The Obama Phenomenon
Title | The Obama Phenomenon PDF eBook |
Author | Femi Ojo-Ade |
Publisher | Africa Research and Publications |
Total Pages | 370 |
Release | 2011 |
Genre | Biography & Autobiography |
ISBN |
Edited by internationally recognised scholar Femi Ojo-Ade, this volume brings together a mixture of young intellectuals and seasoned scholars from Africa and its diaspora to address various implications of the Obama phenomenon, all from an Afro-oriented perspective. Far from being a neologism coined from what some would dismiss as Obama's political jingoism, The Obama Phenomenon: Change We Can is an affirmation of potential power, a call-out to people of all races and cultures to work together for the just cause of human progress.

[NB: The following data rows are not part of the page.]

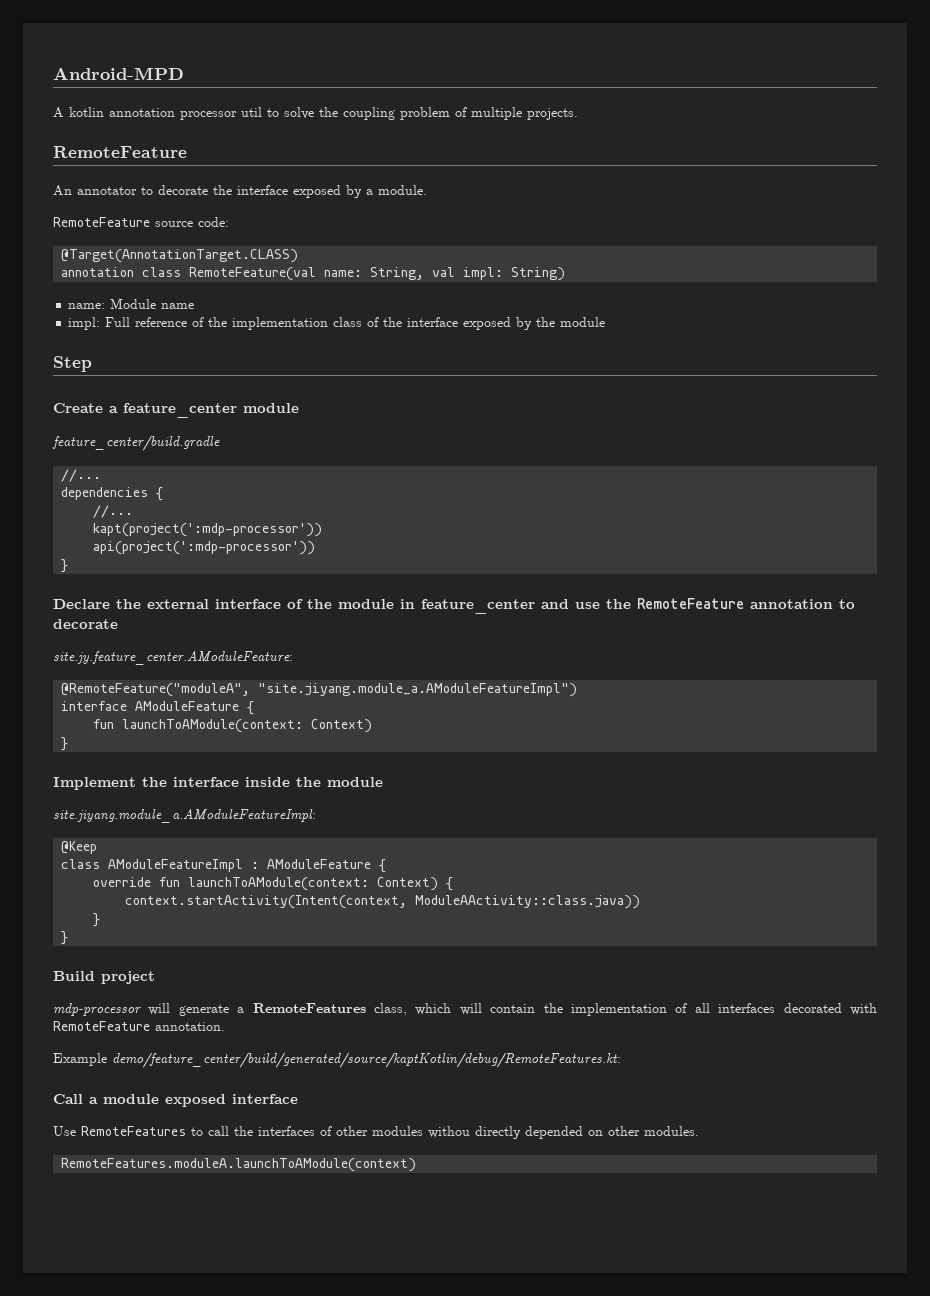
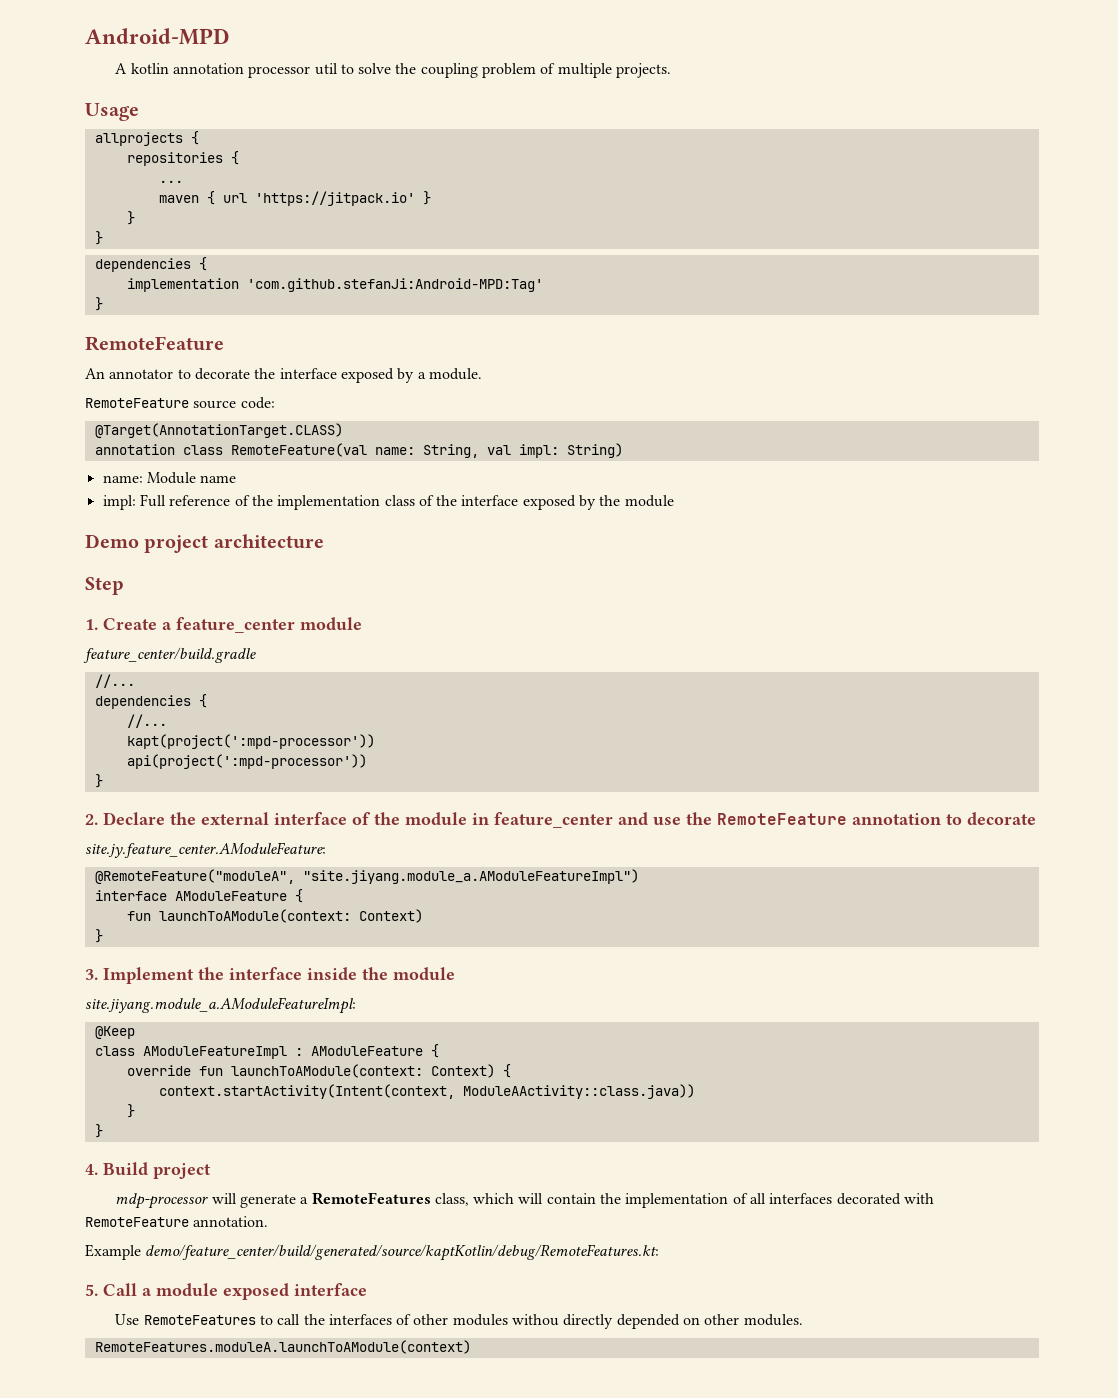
(578, 114) none -> [85,103,139,121] [94,131,199,146] [126,151,239,166] [158,180,183,183] [158,191,431,206] [126,211,135,225] [94,231,103,245] [94,257,207,272] [126,278,543,292] [94,297,103,311] // Usage // allprojects { // repositories { // ... // maven { url 'https://jitpack.io' } // } // } // dependencies { // implementation 'com.github.stefanJi:Android-MPD:Tag' // }
(606, 322) none -> [85,534,324,553] // Demo project architecture
(92, 364) none -> [85,619,98,630] 1.
[93,523,323,537] [93,541,316,555] [61,559,69,573] kapt(project(':mdp-processor')) // api(project(':mdp-processor')) // } // -> [126,734,375,749] [126,754,367,769] [94,774,103,788] [85,814,98,825] kapt(project(':mpd-processor')) // api(project(':mpd-processor')) // } // 2.
(69, 744) none -> [85,969,98,980] 3.
(69, 938) none -> [85,1164,98,1175] 4.
(621, 1060) none -> [85,1284,98,1296] 5.

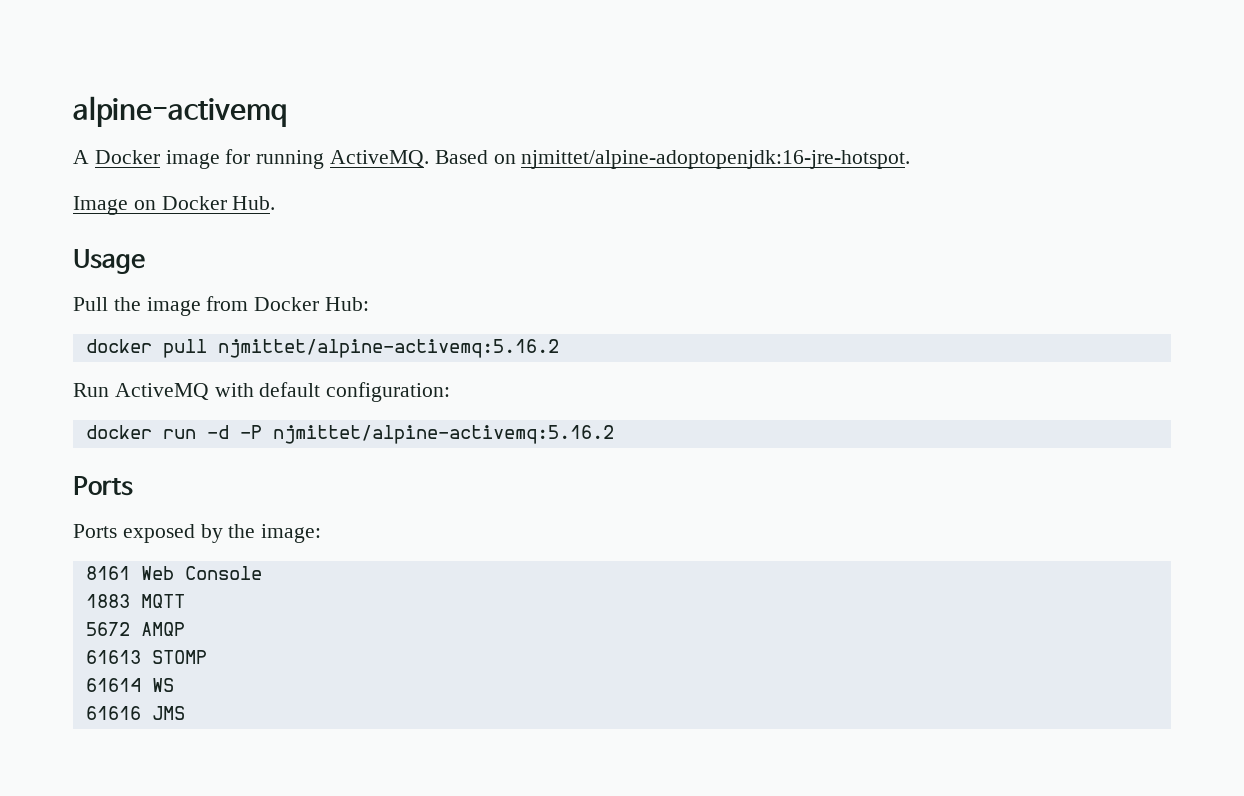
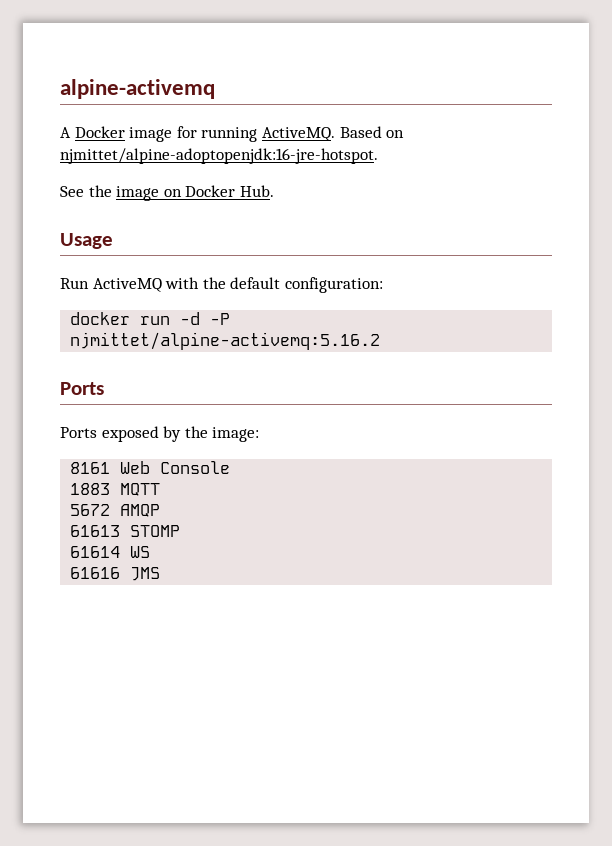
[73,196,128,215] Image -> [60,185,160,201] See the image
[73,296,370,316] [85,339,559,358] // Pull the image from Docker Hub: // docker pull njmittet/alpine-activemq:5.16.2 -> (113, 241) none
(254, 390) none -> [202,277,226,289] the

How Race Survived US History
Title | How Race Survived US History PDF eBook |
Author | David R. Roediger |
Publisher | Verso Books |
Total Pages | 289 |
Release | 2019-10-08 |
Genre | History |
ISBN | 178873646X |
An absorbing chronicle of the role of race in US history, by the foremost historian of race and labor The Obama era produced countless articles arguing that America’s race problems were over. The election of Donald Trump has proved those hasty pronouncements wrong. Race has always played a central role in US society and culture. Surveying a period from the late seventeenth century—the era in which W.E.B. Du Bois located the emergence of “whiteness”—through the American Revolution and the Civil War to the civil rights movement and the emergence of the American empire, How Race Survived US History reveals how race did far more than persist as an exception in a progressive national history. This masterful account shows how race has remained at the heart of American life well into the twenty-first century.
What Obama Means
Title | What Obama Means PDF eBook |
Author | Jabari Asim |
Publisher | Harper Collins |
Total Pages | 246 |
Release | 2009-01-20 |
Genre | Biography & Autobiography |
ISBN | 0061711330 |
A timely and sharp analysis about what the Obama phenomenon means for the future of American politics and society, by the celebrated "Washington Post" columnist.